Many nights for the family are spent with relatives. When they are home there are many sleepless days and nights. Anderson works a day shift and Johnson works nights. When they are at work both are often distracted, worrying about what’s going on at home and if everyone is safe and sound. In preparation for an announcement the couple have packed bags and keep them on the ready in case they need to slip out quickly.

“It’s pretty crazy because I pay my hard earned money to live here. I go to work every day for nine hours a day and work my ass off to pay to live here and this is how I have to live,” Anderson said.

“I try to talk to her day by day and tell her things are going to be okay, but its just kind of hard,” said Johnson, a cook. “I can bear with some of the things becuase you know I’m a man but when I got her steady thinking about it and she’s getting down about it, just brings me down. I just hate the whole situation how it’s just falling apart. It’s just very hard on both of us.”

Related: Legacy of Civil Rights Movement looms over Ferguson

Income had been tight even during the best of times. With Thanksgiving next week, the family didn’t have enough for the big traditional meal. The refrigerator was nearly empty, they said.

But in a twist of ironic serendipity on Saturday afternoon, Michael Brown Sr., the father of the boy whose killing shook up the lives of so many who live where he died, arrived on their doorsteps with a turkey and bag of groceries.

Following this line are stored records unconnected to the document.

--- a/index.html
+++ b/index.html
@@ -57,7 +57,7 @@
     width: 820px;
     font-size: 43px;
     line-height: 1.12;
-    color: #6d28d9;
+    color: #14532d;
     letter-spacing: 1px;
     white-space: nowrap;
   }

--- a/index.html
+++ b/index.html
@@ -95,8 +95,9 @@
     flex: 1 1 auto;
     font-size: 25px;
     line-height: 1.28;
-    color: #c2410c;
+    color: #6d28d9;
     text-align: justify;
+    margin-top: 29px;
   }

Brown Sr. handed the bags off to Anderson and he and Johnson embraced each other in a hug.

“Thank you,” Johnson said to Brown Sr. “Thank you for everything you’re doing in the community.”

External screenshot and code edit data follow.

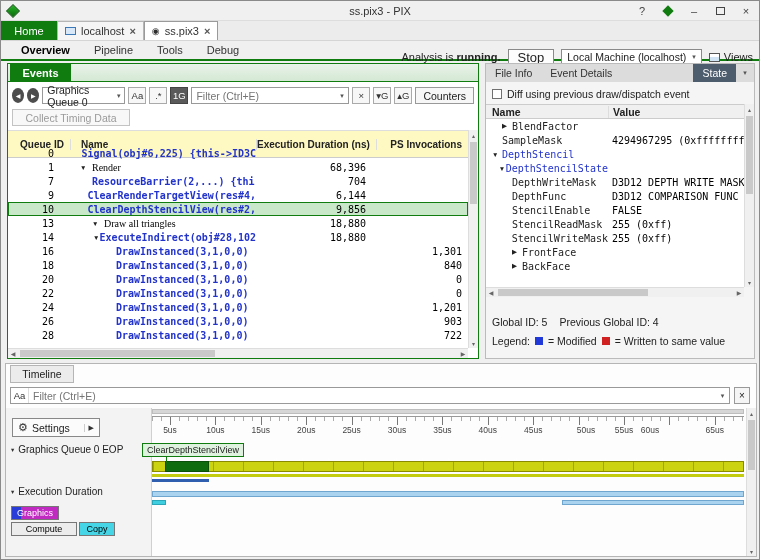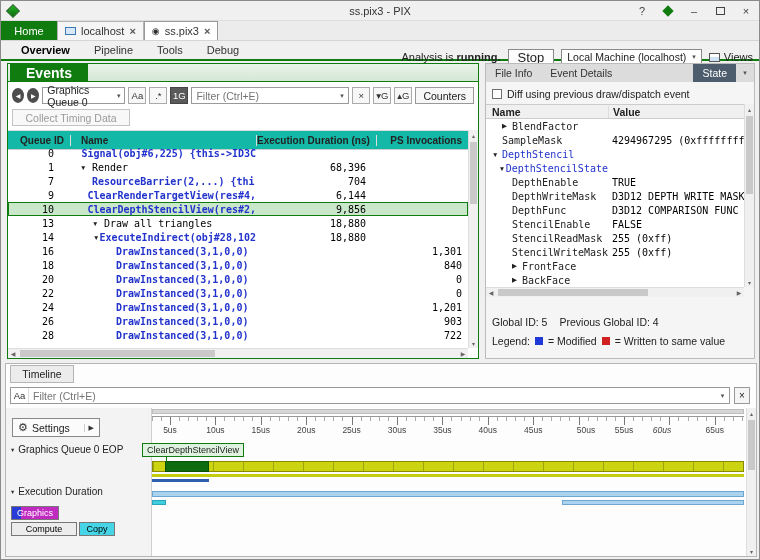--- a/index.html
+++ b/index.html
@@ -41,7 +41,7 @@
   
   .events-panel { position:absolute; left:6px; top:62px; width:472px; height:296px; background:#fff; border:1px solid #107C10; }
   .events-header { position:absolute; top:0; left:0; right:0; height:18px; background:linear-gradient(#e9f3e9,#d4e8d4); border-bottom:1px solid #107C10; }
-  .events-tab { position:absolute; left:2px; top:0; width:78px; height:18px; background:#107C10; color:#fff; font-weight:bold; font-size:14px; display:flex; align-items:center; justify-content:center; }
+  .events-tab { position:absolute; left:2px; top:0; width:61px; height:18px; background:#107C10; color:#fff; font-weight:bold; font-size:11px; display:flex; align-items:center; justify-content:center; }
   .ev-toolbar { position:absolute; top:22px; left:4px; right:4px; height:19px; display:flex; align-items:center; gap:3px; }
   .nav-circle { width:15px; height:15px; border-radius:50%; background:#4d4d4d; color:#fff; font-size:6px; display:flex; align-items:center; justify-content:center; }
   .queue-select { border:1px solid #999; background:#fff; height:17px; padding:0 4px; display:flex; align-items:center; gap:5px; font-size:10.5px; width:100px; justify-content:space-between; }

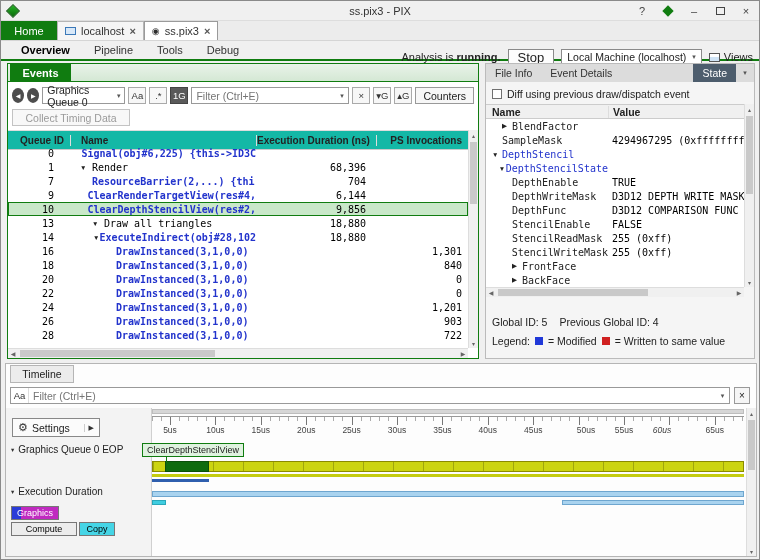--- a/index.html
+++ b/index.html
@@ -52,7 +52,7 @@
   .filter-caret { width:13px; text-align:center; }
   .counters-btn { border:1px solid #999; background:#f7f7f7; height:17px; padding:0 7px; display:flex; align-items:center; font-size:10.5px; }
   .collect-btn { position:absolute; top:45px; left:4px; width:118px; height:17px; border:1px solid #c3c3c3; background:#f8f8f8; color:#9a9a9a; font-size:10.5px; display:flex; align-items:center; justify-content:center; }
-  .ev-thead { position:absolute; top:66px; left:0; right:10px; height:20px; display:grid; grid-template-columns:62px 1fr 120px 92px; background:#14b8a6; border-top:1px solid #ddd; border-bottom:1px solid #ccc; align-items:center; font-weight:bold; font-size:10px; white-space:nowrap; }
+  .ev-thead { position:absolute; top:66px; left:0; right:10px; height:28px; display:grid; grid-template-columns:62px 1fr 120px 92px; background:#fef9c3; border-top:1px solid #ddd; border-bottom:1px solid #ccc; align-items:center; font-weight:bold; font-size:10px; white-space:nowrap; }
   .ev-thead .h-qid { padding-left:12px; }
   .ev-thead .h-name { padding-left:10px; border-left:1px solid #ddd; }
   .ev-thead .h-exec { text-align:right; padding-right:10px; border-left:1px solid #ddd; overflow:hidden; }

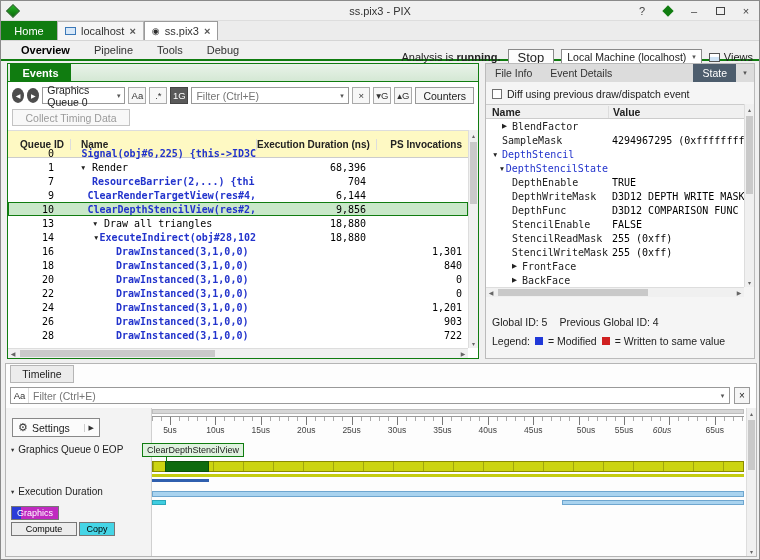--- a/index.html
+++ b/index.html
@@ -65,7 +65,7 @@
   .tree-pad { display:inline-block; height:1px; }
   .tree-arrow { display:inline-block; width:12px; font-size:6.5px; color:#222; font-family:"Liberation Sans",sans-serif; }
   .ev-label.api { color:#2233cc; font-weight:bold; }
-  .ev-label.marker { color:#000; }
+  .ev-label.marker { color:#000;font-family:Liberation Serif, serif; }
   .ev-exec, .ev-ps { text-align:right; padding-right:10px; color:#000; }
   .ev-ps { padding-right:6px; }
   .vscroll { position:absolute; width:10px; background:#f0f0f0; border-left:1px solid #ddd; }

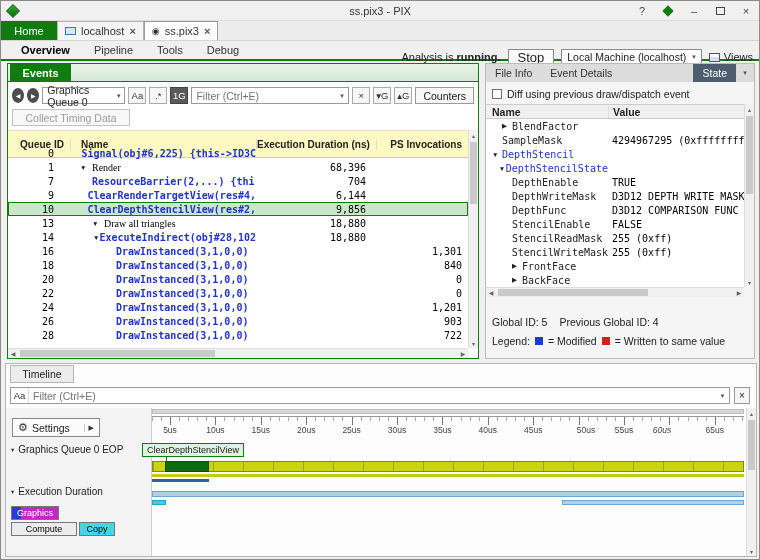--- a/index.html
+++ b/index.html
@@ -435,13 +435,6 @@
         <div class="st-row">
           <div class="st-name">
             <span class="tree-pad" style="width: 20px;"></span>
-            <span class="st-label">DepthEnable</span>
-          </div>
-          <div class="st-value">TRUE</div>
-        </div>
-        <div class="st-row">
-          <div class="st-name">
-            <span class="tree-pad" style="width: 20px;"></span>
             <span class="st-label">DepthWriteMask</span>
           </div>
           <div class="st-value">D3D12_DEPTH_WRITE_MASK…</div>

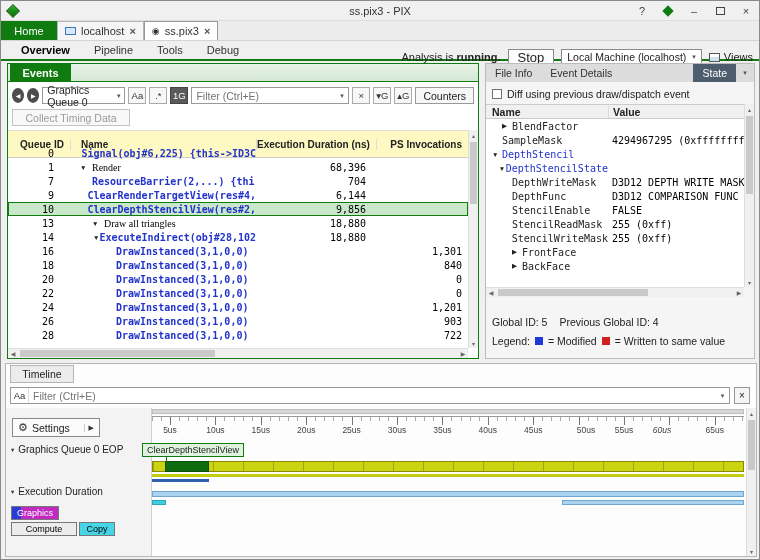--- a/index.html
+++ b/index.html
@@ -534,7 +534,7 @@
         <div class="ruler-label" style="left: 381.2px;">45us</div>
         <div class="ruler-label" style="left: 434px;">50us</div>
         <div class="ruler-label" style="left: 472px;">55us</div>
-        <div class="ruler-label" style="left: 510px; font-style: italic;">60us</div>
+        <div class="ruler-label" style="left: 498px;">60us</div>
         <div class="ruler-label" style="left: 562.8px;">65us</div>
       </div>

Brown Sr., flanked by family and other supporters marched through the complex knocking on doors and handing off Thanksgiving provisions. He traded handshakes and hugs and said this is what his son would have wanted.

“I’m giving back to the community, brother. Showing my love back. On August 9th , 2014 where the people looked out for my son by putting it on social media to expose what’s happening over here in this community,” Brown Sr. said.

When asked what he was thankful for, Brown Sr. slowed as he marched toward a memorial of wilted flowers and balloons that mark the spot in the middle of Canfield Drive where his son’s body lay.

“That my son is making change,” he said softly.

Anderson and Johnson have no way of knowing what the grand jury’s decision will be. What they know and feel so deeply is the impact of Michael Brown’s death and the long wave of uncertainty that continues to lap into their lives. Balancing calls for justice in Brown’s death and peace at home has been tough.

“I feel like it was wrong because it could have been my child, it could have been me,” said Johnson, his 16-month-old son propped up high in his arms, lips blue from a lollipop almost the size of the toddlers chunky forearm. “But it’s really hard with the community … protesters all in the streets and it’s just really stressful on her and my kids because I gotta talk to her when she’s driving home because it’s so much going on.”